Turns out: a lot. Take the Elliotts out of the equation and Pinehurst would be a different place. Each year, they give back — to the Sandhills Community College, to the Children’s Center, and to the high school band, to which they annually donate 80 pounds of brisket.
“People say, ‘You do it for marketing!’ But that’s not what it’s about,” says Kelly, who handles the restaurant’s advertising, finances, and social media. “We’ve always put good karma out there, and it comes right back.”
Indeed, the Elliotts’ success spans beyond Linden Road. In 2010, they opened The Sly Fox, a traditional English gastropub. And in 2015, The Roast Office, a coffee shop in a historic post office (don’t miss the colossal, brown-butter chocolate chip cookies).
Yet even with all of the renovations and expansions, the original outpost is still the beating heart, where the passionate staff talks about “Chef” less like a boss and more like a mentor — even a father — who cares as much about 401(k)s as he does about mise en place.
“He’s always teaching us, in all aspects,” says Morgan Hawk, director of Elliott’s Catering Company. “Not just the restaurant, but life.”
For Elliott, the two seem to be one and the same.
• • •
Chef Elliott has a cappuccino in hand as he walks from The Roost to the kitchen to the garden out back, the scent of baking focaccia trailing after him. Outside, the sky is cloudy and gray.
He built the garden’s first six beds himself in 2012; since then, his “great experiment” has blossomed into a significant, year-round produce source for the restaurant. When Elliott’s on Linden opened, local wasn’t the buzzword it is today, and sourcing from nearby farmers wasn’t easy. So the Elliotts bought a refrigerated truck to travel around the state and procure ingredients they truly cared about, like dairy from Maple View Farm in Hillsborough.
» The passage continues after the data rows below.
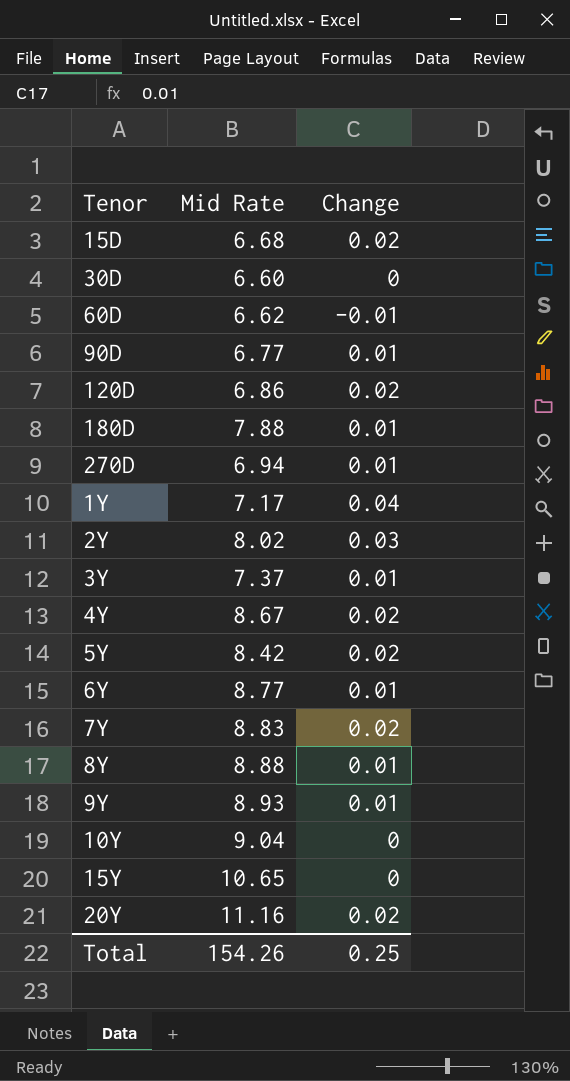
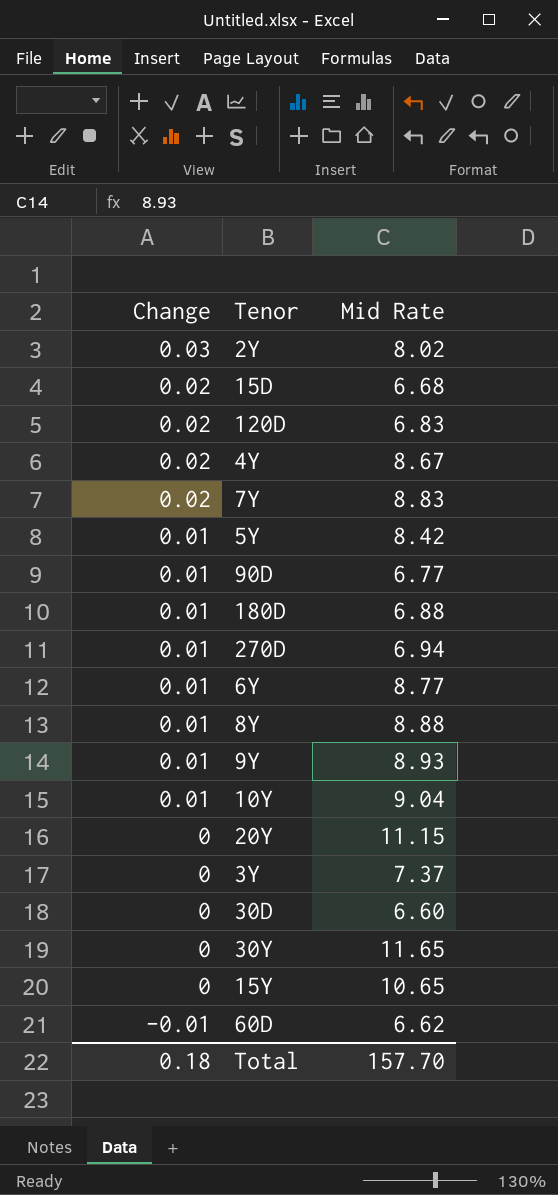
row order: none -> Change descending
column Change | position: 3 -> 1
row 1Y: 7.17 | 0.04 -> none
120D | Mid Rate: 6.86 -> 6.83
5Y | Change: 0.02 -> 0.01
180D | Mid Rate: 7.88 -> 6.88
10Y | Change: 0 -> 0.01
20Y | Change: 0.02 -> 0
20Y | Mid Rate: 11.16 -> 11.15
3Y | Change: 0.01 -> 0
row 30Y: none -> 0 | 11.65
Total | Change: 0.25 -> 0.18
Total | Mid Rate: 154.26 -> 157.70

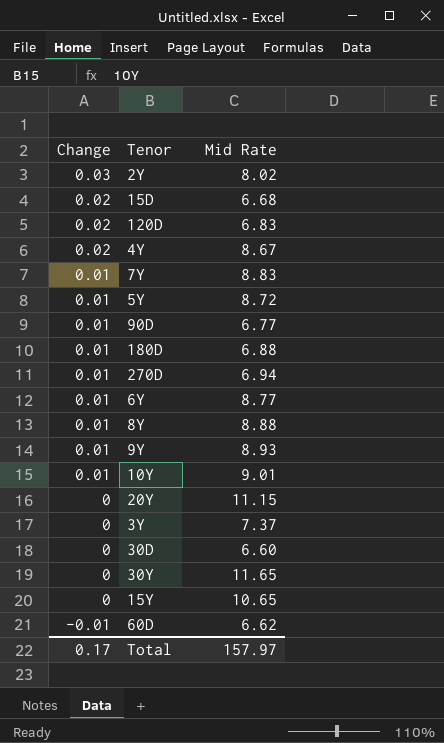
7Y | Change: 0.02 -> 0.01
5Y | Mid Rate: 8.42 -> 8.72
10Y | Mid Rate: 9.04 -> 9.01
Total | Change: 0.18 -> 0.17
Total | Mid Rate: 157.70 -> 157.97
Elliott checks in with the lettuce, tugs a mustard-colored carrot out of the ground, then heads for the beehives. The bees buzz busily, working on honey destined for a cheese plate, served on a North Carolina-shaped cutting board.
As Elliott heads inside, a line cook scurries out with a bin and a pair of scissors. “Gotta get it before the rain, Chef!” he calls out, running toward the chives.
By the time the sky opens up, the chives will be safe inside. And by the time the dinner orders begin pouring in, they will be chopped and kneaded into dough, to become fluffy clouds, floating through the kitchen’s chaos.
Chef Lambert will holler, “Walking in!” The oven timer will ring. Someone will scream, “Hot behind!” and a baking sheet will clatter onto the counter. It will sit unnoticed, for a moment. But soon, the line cooks and servers and dishwashers will pass by and pause. They will grab a biscuit, or two, take a bite, and everything, for a second, will fall silent.